A Phil Brodie Band
the Myths ~ The Name Revealed
taken at the Hope & Anchor, Islington, London
Left to right: Mick Austin, Mark Robinson, Gordon Bowman and David Wardill
A fortnight after Spandau Ballet reunited on the HMS Belfast, the original
lesser known band of the same name have announced they will hold their
own reunion in London in April. Band members Mick AUSTIN, Mark ROBINSON
and David WARDILL, all originally from Ampthill, Bedfordshire, will
meet up for the first time in more than 30 years to recall the days
when THEY were Spandau Ballet.
Its TRUE says lead singer Mark Robinson: "The three of us were
in a band in 1978 trying to think up a good name. I was reading the
recently published "Spandau,The Secret Diaries" by Albert
Speer and thought that Spandau, the prison near Berlin where Speer wrote
the diaries before his release in 1966, would make a great name for
our band. Mick and David used to love anything military and they were
in awe of the German Maxim machine gun called the Spandau so they liked
the name too. We randomly added the word "Ballet" via the
"Bowie" method of cut up words in a hat, to form "Spandau
Austin adds: "Mark designed a poster with our new name for a performance
at the Ampthill Youth Club on 30 August 1978. We didn't play the gig
but all went to London instead. We got a new drummer "Gordon"
through an ad. We played pop rock mainly, based on riffs and pretty
simple melodies on the whole; quite catchy, certainly not wishy washy
or boring". Mark remembers it as "new wave/ rock".
Early rehearsal tapes still exist.
The band performed at Islington's Hope & Anchor in support of The
Softies on 6 May 1979. Expecting to make it big they spray-stenciled
the name and logo "Spandau Ballet" on the toilet door of a
well known, "Virgin Records' owned, London nightclub and at various
other locations around the capital. The logo was a female ballet dancer
silhouette wrapped in barbed wire. They believe their marketing campaign
was so successful that it caught the attention of a certain Robert Elms
who was good friends with Steve Dagger, the manager of a then unknown
band called "The Gentry". In an Islington pub in November
1979, Elms suggested to Dagger and band members Gary and Martin Kemp,
Tony Hadley, Steve Norman and John Keeble that they change their name
.. Spandau Ballet.
Years later Robert Elms admitted that he had seen the name written on
a toilet wall but claims to this day that it was a wall in Berlin not
London. Martin Kemp's autobiography mentions that "The name 'Spandau
Ballet' must have belonged to another band at some point, but now it
belonged to us - we were Spandau Ballet, and that was that".
logo design 1978
Robinson remembers discovering the existence of "the other"
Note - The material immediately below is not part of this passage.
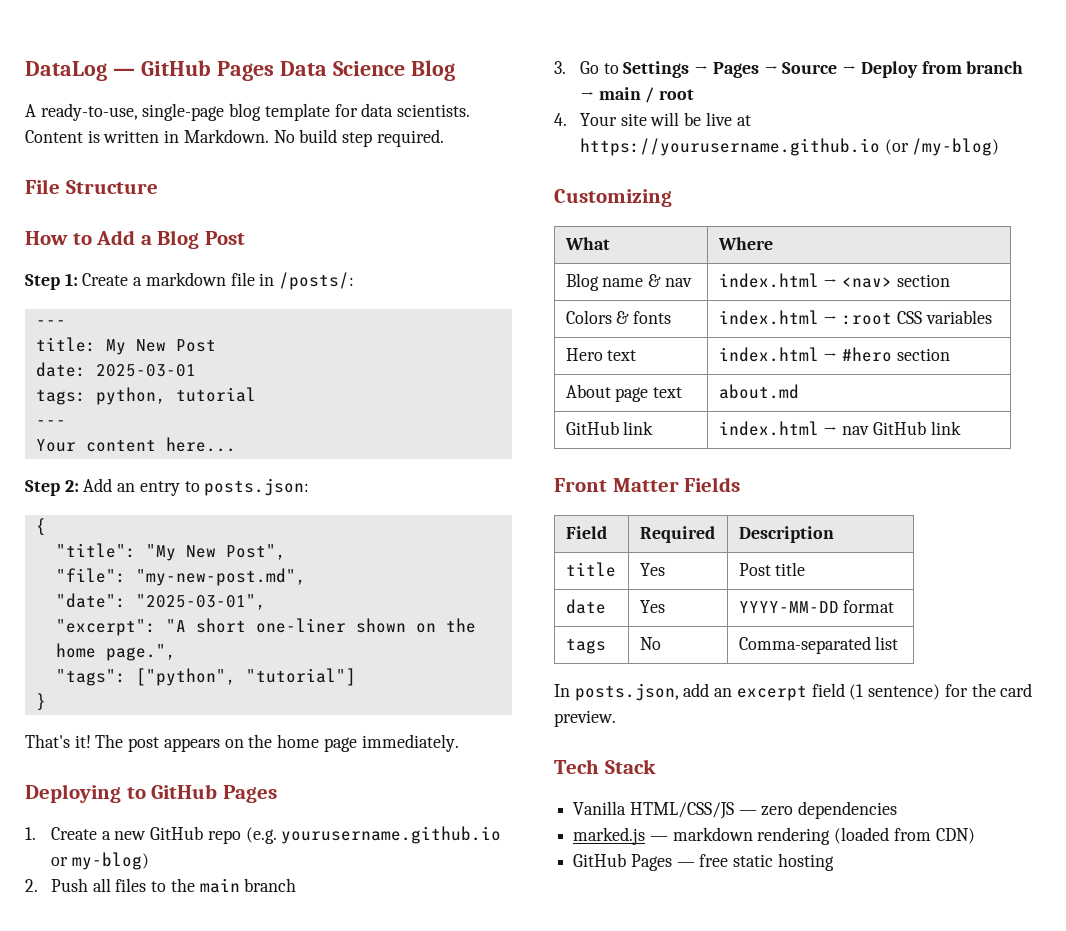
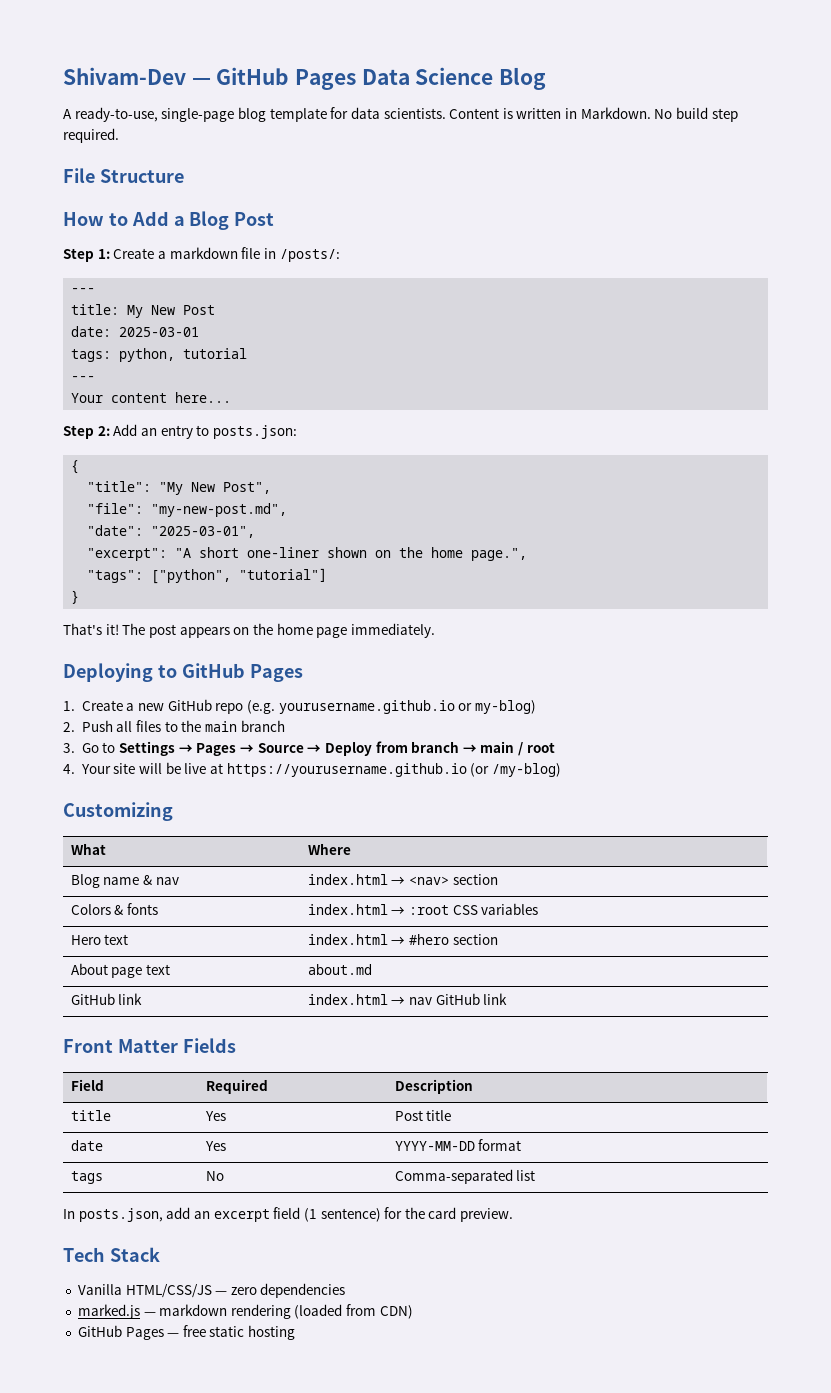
- DataLog — GitHub Pages Data Science Blog
+ Shivam-Dev — GitHub Pages Data Science Blog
Spandau Ballet in January 1980 when a newspaper mentioned that a band
of that name would be performing at the Blitz club near Covent Garden.
"Our friends all thought it was us" jokes Austin but he was
annoyed at the time that another band had "used" his band's
name. Robinson reflects: "We were young, angry, hadn't a clue what
to do. We thought it would go away but how wrong can you be? If we had
had any brains we would have protected the name but hey, that's rock
n roll. The New Romantic Spandau Ballet were better than we ever were,
but it still hurts. Just a punk band from Bedfordshire".
But the boys were not totally silent about the issue. Following publication
of an NME story in which Robert Elms claimed credit for inventing the
name "Spandau Ballet", a furious Austin wrote a letter to
the magazine hitting out at Elms which was published in January 1981.
He also wrote to Peter Powell at Radio 1 who read out his letter on
air. It was to no avail and the Bedfordshire band, the original Spandau
Ballet, never performed again.
By ironic coincidence, Mick Austin and David Wardill later discovered
that their flatmates in 1978-79, Kim Bowen and Lee Sheldrick, were themselves
friends of Elms and that Bowen had suggested the name "Spandau
Ballet", either to Elms or one of his friends, because, as she
told Wardill: "I didn't think you were using it any more."
Subsequently the band drifted apart. Mick Austin turned to art and eventually
became the artist for Judge Dredd in 2000AD while David Wardill quickly
found fame as bass player for The Passions, who went on to enjoy chart
success in 1981 with "I'm In Love With a German Film Star".
Mark Robinson now runs his own design company in Dubai.
So, do the original Spandau Ballet members think they can be as successful
as their more famous namesakes second time around? "Nah" says
Robinson, "we're just meeting up for a drink and a chat about the
old days and perhaps we'll play a few of the old songs, just for fun.
We don't think we will sell out the O2 arena"!